完璧主義者のクローヴィスさんは、気難しくて、近寄りがたい人だと聞いていたが、そんなことはない。彼もまた、最高のワインを生み出そうとして、そればかり考えている、偉大な造り手のひとりである。
クローヴィスさんとロベルタさんは、彼らの畑のミクロクリマ、および土壌をさらに分析、研究していきたいと考えている。彼らの畑のいくつかの区画は、将来、その努力が実って、ブラジルの特級畑になるかもしれない。
最初の訪問から4年を経た2008年8月、再度醸造所を訪れることができた。ロベルタさんが、しっかりとクローヴィスさんの片腕となって働いておられた。醸造所の清潔さ、畑の完璧さには、さらに磨きがかかっている。畑の規模は14ヘクタールに縮小されて(!)おり、シャルドネも植えられていた。
驚いたのは、2006年に設置されたばかりだという、ボスカート醸造所独自の気象観測ステーションと、全ての畑に設けられた全自動灌漑設備だ。クローヴィスさんたちは、このステーションで、気温、湿度、日照時間、風の動き、土壌の湿度など、刻々と変化するデータを15分間隔で収集し、所有畑のミクロクリマを完璧に把握しようとしている。そして、万が一、水不足に悩まされることがある場合は、灌漑によって、その手助けをするための準備が万端整っている。セハ・ガウシャは局地的な乾燥に悩まされることがあるという。クローヴィスさんは、例えば、ボルドーの偉大なワインを生み出す畑の気象状況なども調べ、自らの畑の気象状況と比較するなど、まるで研究者のようだ。

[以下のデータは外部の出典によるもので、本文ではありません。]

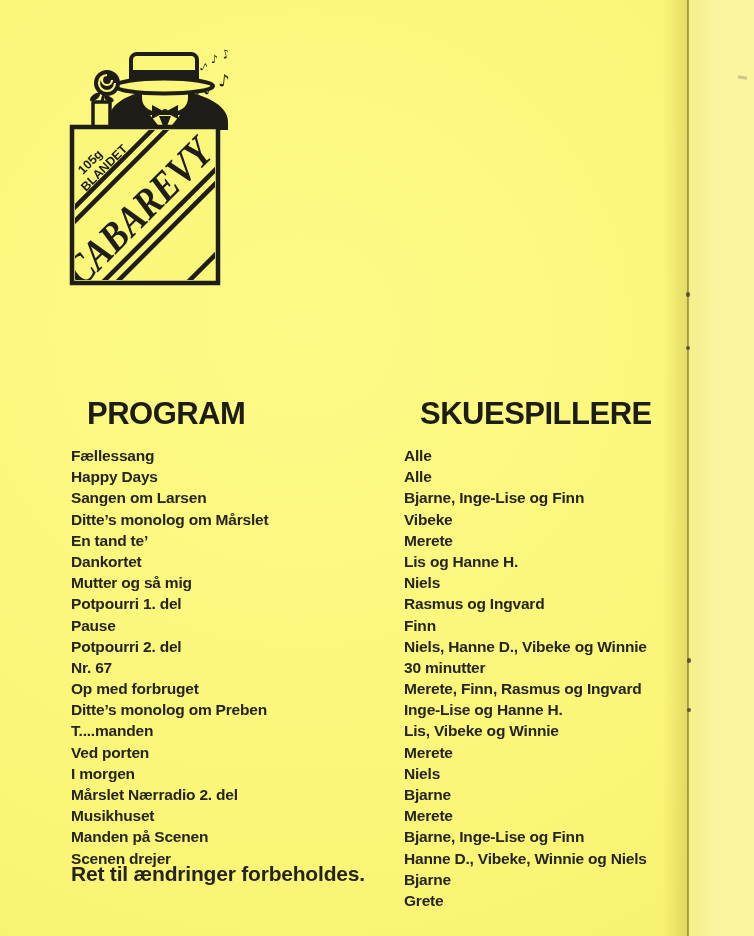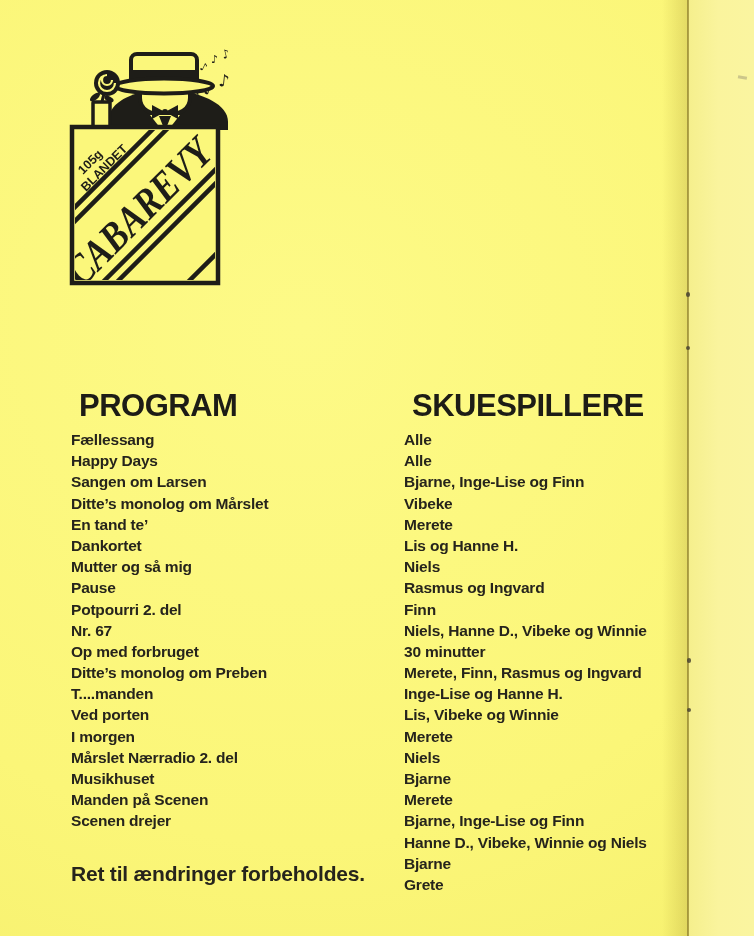--- a/index.html
+++ b/index.html
@@ -43,7 +43,7 @@
   .col-left  { left: 71px;  width: 330px; }
   .col-right { left: 404px; width: 330px; }
   .col h2 {
-    margin: 8px; font-size: 31px; line-height: 30px;
+    margin: 16px; font-size: 31px; line-height: 30px;
     font-weight: bold; letter-spacing: -0.5px; color: #1d1c16;
   }
   .list { margin-top: 0; }

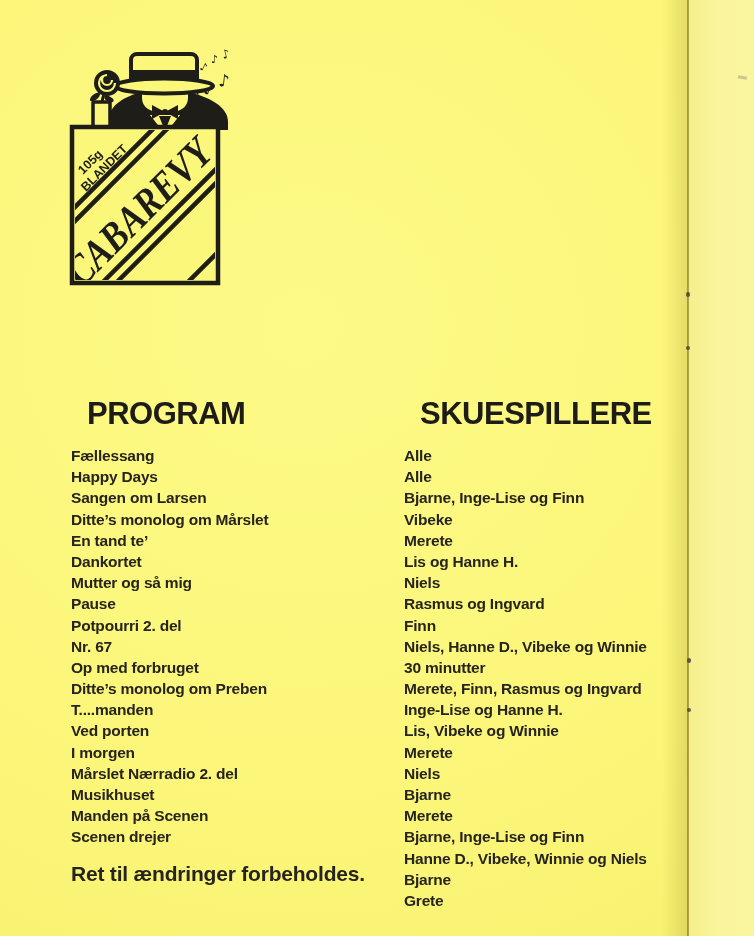--- a/index.html
+++ b/index.html
@@ -138,6 +138,7 @@
       <div class="row">En tand te’</div>
       <div class="row">Dankortet</div>
       <div class="row">Mutter og så mig</div>
+      <div class="row">Potpourri 1. del</div>
       <div class="row">Pause</div>
       <div class="row">Potpourri 2. del</div>
       <div class="row">Nr. 67</div>

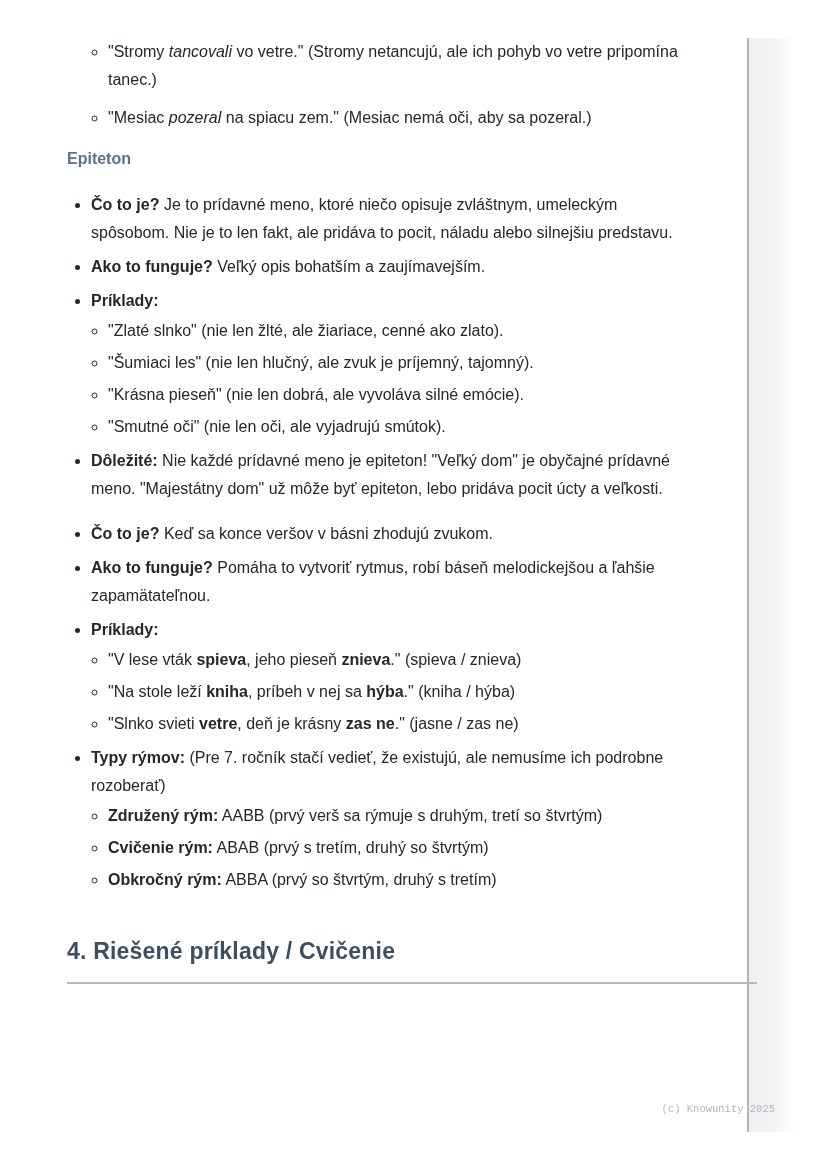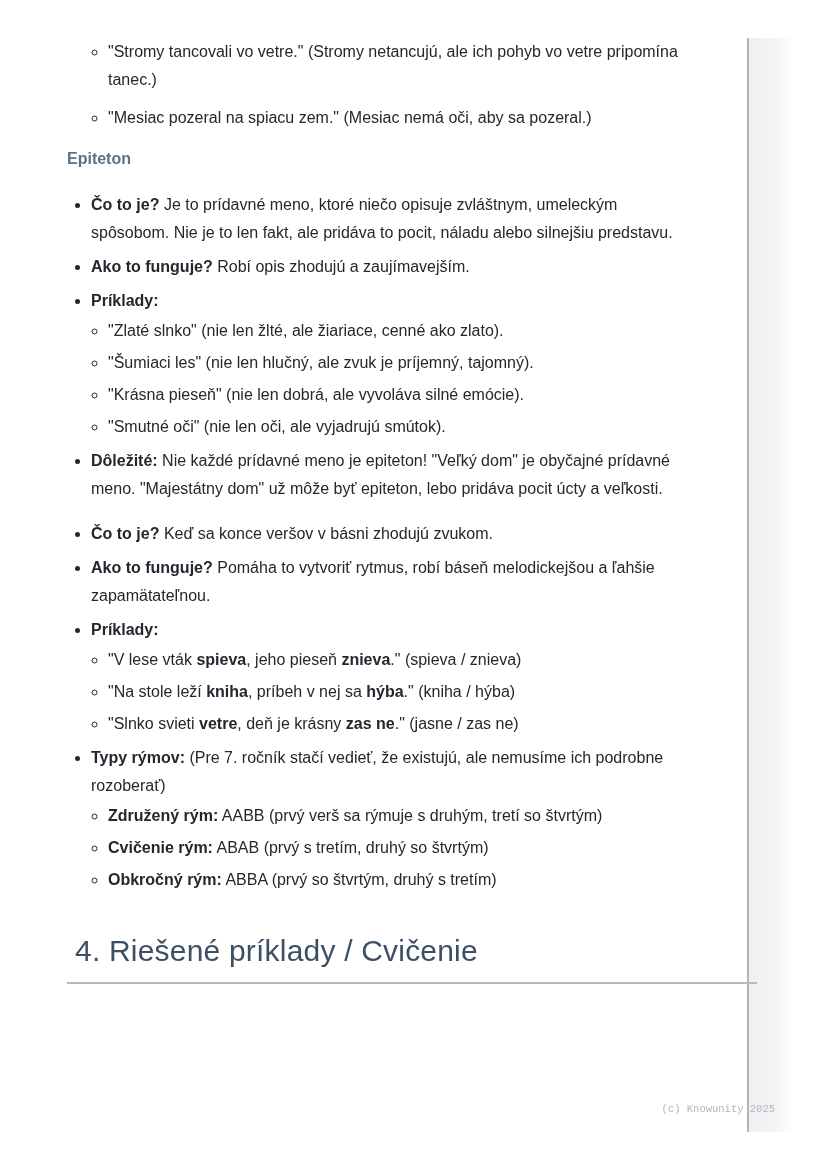--- a/index.html
+++ b/index.html
@@ -20,7 +20,7 @@
   ul.sub li:last-child{margin-bottom:0;}
   ul.standalone li{margin-bottom:10px;}
   .b{font-weight:700;}
-  .i{text-align:center;}
+  .i{font-style:italic;text-align:center;}
   h2{font-size:16px;line-height:30px;font-weight:700;
      color:var(--heading_h2,#5c7189);margin:12px 0 14px 0;}
   h1{font-size:30px;line-height:34px;font-weight:400;letter-spacing:.2px;

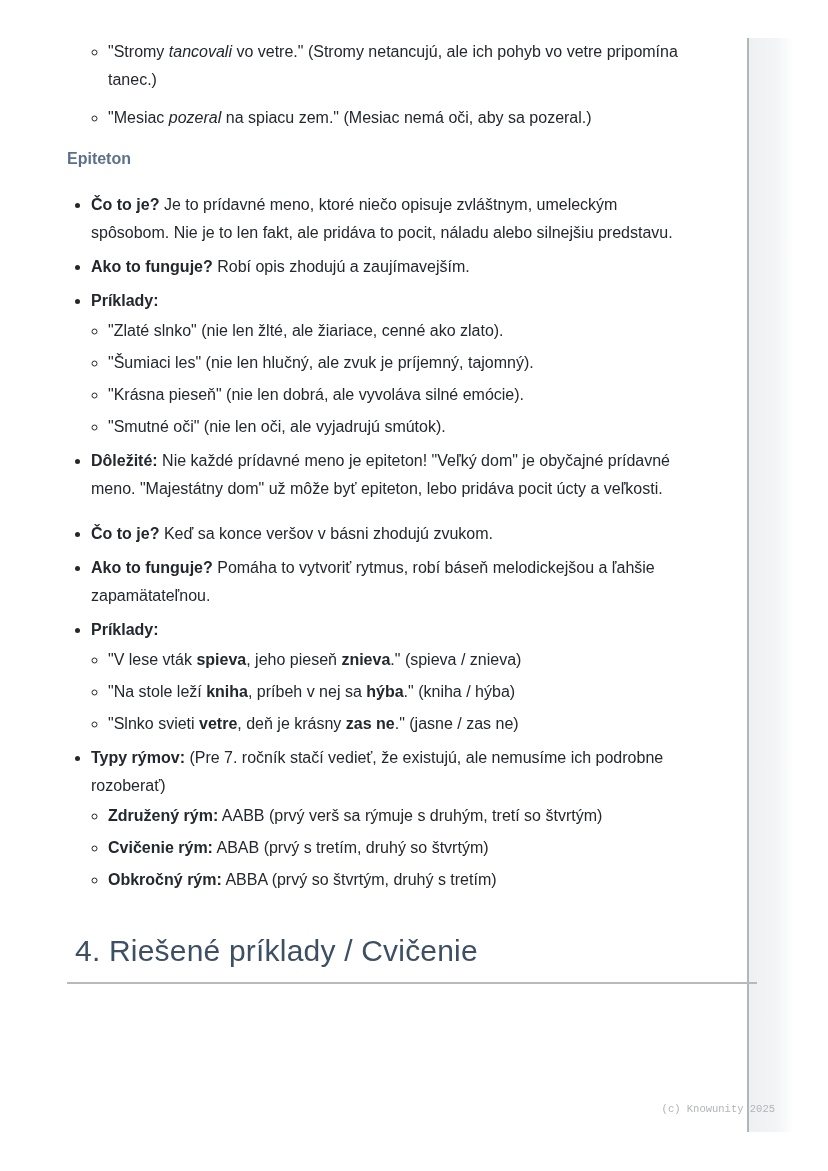--- a/index.html
+++ b/index.html
@@ -51,7 +51,7 @@
       <h2>Epiteton</h2>
       <ul class="top">
           <li><span class="b">Čo to je?</span><span> Je to prídavné meno, ktoré niečo opisuje zvláštnym, umeleckým spôsobom. Nie je to len fakt, ale pridáva to pocit, náladu alebo silnejšiu predstavu.</span></li>
-          <li><span class="b">Ako to funguje?</span><span> Robí opis zhodujú a zaujímavejším.</span></li>
+          <li><span class="b">Ako to funguje?</span><span> Veľký opis bohatším a zaujímavejším.</span></li>
           <li><span class="b">Príklady:</span><ul class="sub">
               <li><span>"Zlaté slnko" (nie len žlté, ale žiariace, cenné ako zlato).</span></li>
               <li><span>"Šumiaci les" (nie len hlučný, ale zvuk je príjemný, tajomný).</span></li>

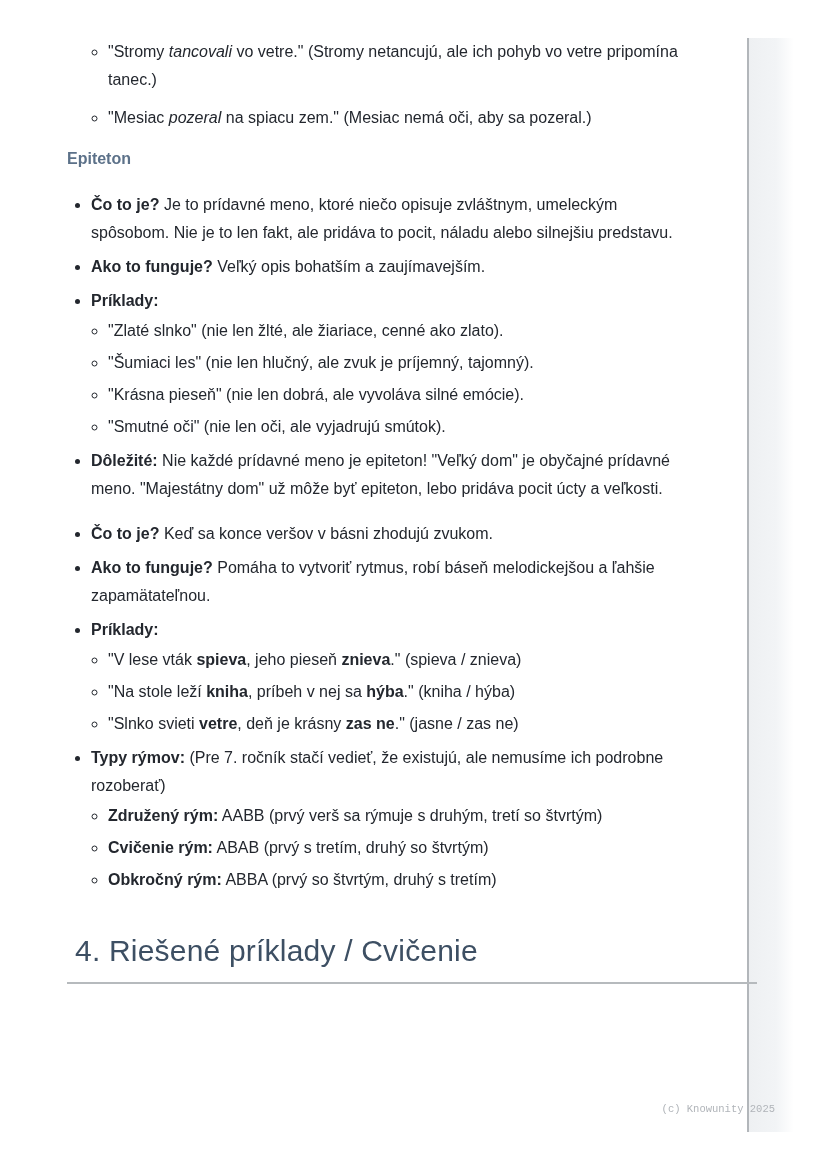--- a/index.html
+++ b/index.html
@@ -23,8 +23,8 @@
   .i{font-style:italic;text-align:center;}
   h2{font-size:16px;line-height:30px;font-weight:700;
      color:var(--heading_h2,#5c7189);margin:12px 0 14px 0;}
-  h1{font-size:30px;line-height:34px;font-weight:400;letter-spacing:.2px;
-     color:var(--heading_h1,#3d4f63);margin:40px 0 14px 8px;}
+  h1{font-size:23px;line-height:34px;font-weight:700;letter-spacing:.2px;
+     color:var(--heading_h1,#3d4f63);margin:40px 0 14px 0;}
   .rule{width:690px;height:2px;border:none;margin:0;
         background:var(--rule,#b6babd);}
   .copyright{position:absolute;top:1103px;right:53px;z-index:3;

クローヴィスさんは、完璧に熟成された飲み頃に達し始めて、ようやくワインを市場に出している。この時、味わったのは、2002年のカベルネソーヴィニヨン・グランレゼルヴァ。4年前に訪問した時、2001年ヴィンテージを味わったものだ。そして、2005年のメルローのグランレゼルヴァ。
ボスカート醸造所の蔵では、時の流れが違う。いにしえの時代のように、例えば、6年前に醸造され、ようやく飲み頃に達したワインを、ベストコンディションで味わえることの贅沢さを堪能した。ひとつひとつのワインが、いとおしまれながら、蔵から出されていることに心を打たれた。